== Work to be completed ==
Reproduce the tail of the data exactly. It starts at the line containing "VIEW comedies AS" and runs to the last line.
Records for this exercise Block Start
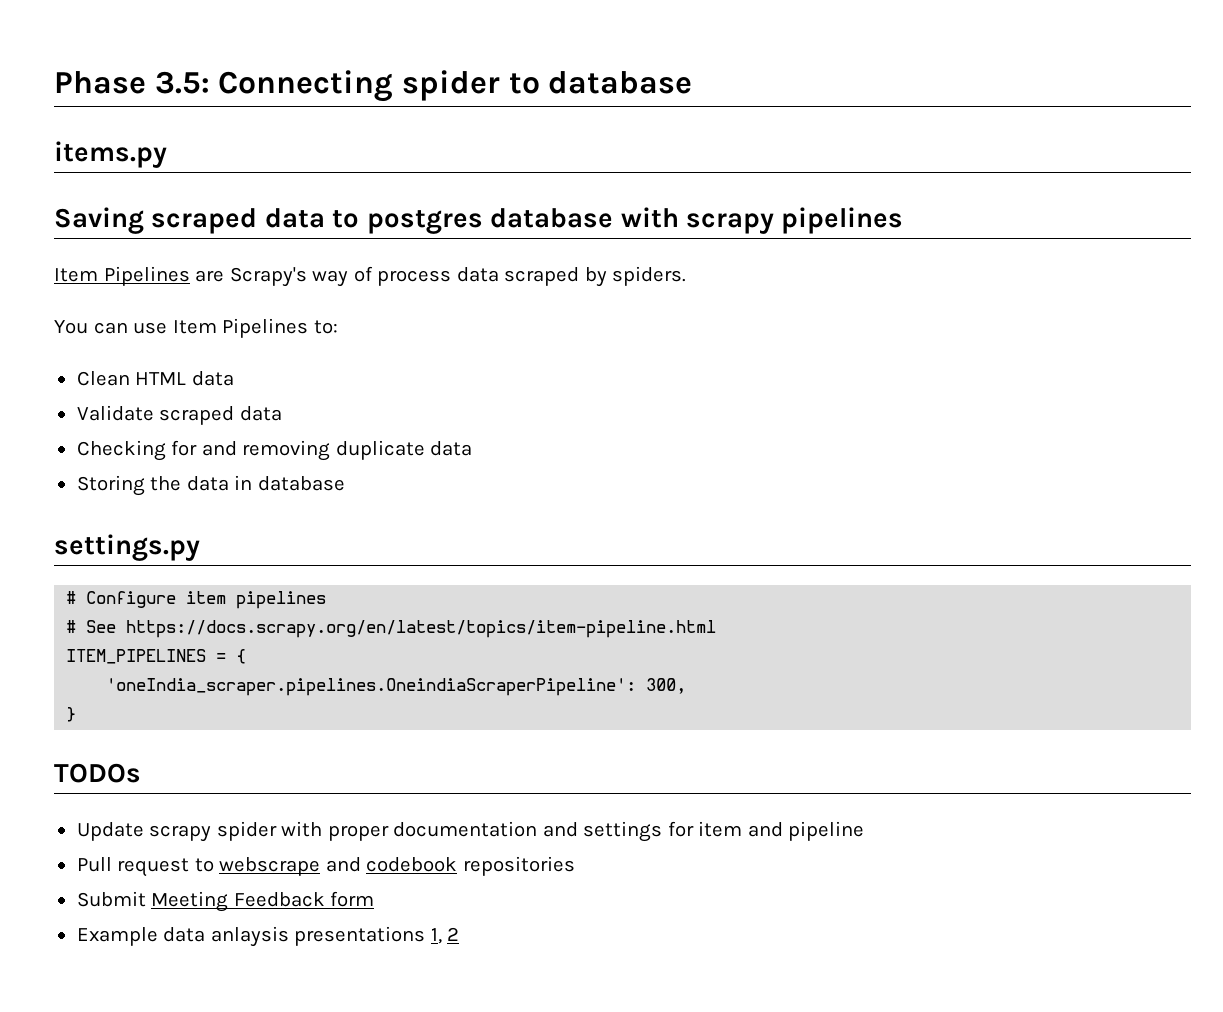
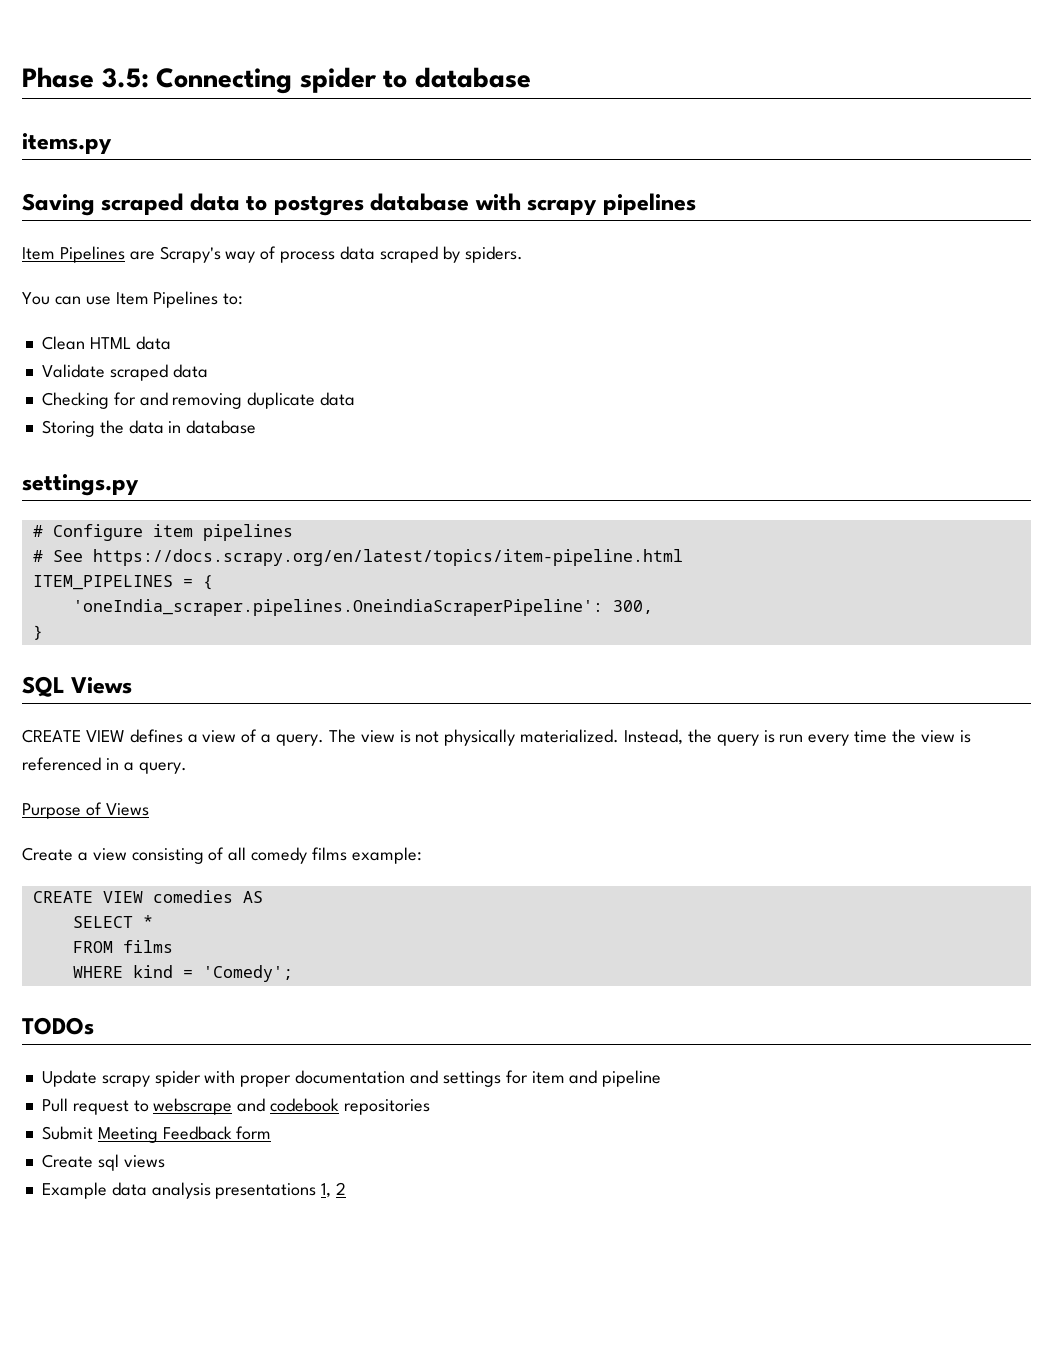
+ SQL Views
+ CREATE VIEW defines a view of a query. The view is not physically materialized. Instead, the query is run every time the view is referenced in a query.
+ Purpose of Views
+ Create a view consisting of all comedy films example:
+ CREATE VIEW comedies AS
+ SELECT *
+ FROM films
+ WHERE kind = 'Comedy';
+ Create sql views
- Example data anlaysis presentations 1, 2
+ Example data analysis presentations 1, 2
Records for this exercise Block End
== Written solution ==
+ CREATE VIEW comedies AS
+ SELECT *
+ FROM films
+ WHERE kind = 'Comedy';
+ Create sql views
- Example data anlaysis presentations 1, 2
+ Example data analysis presentations 1, 2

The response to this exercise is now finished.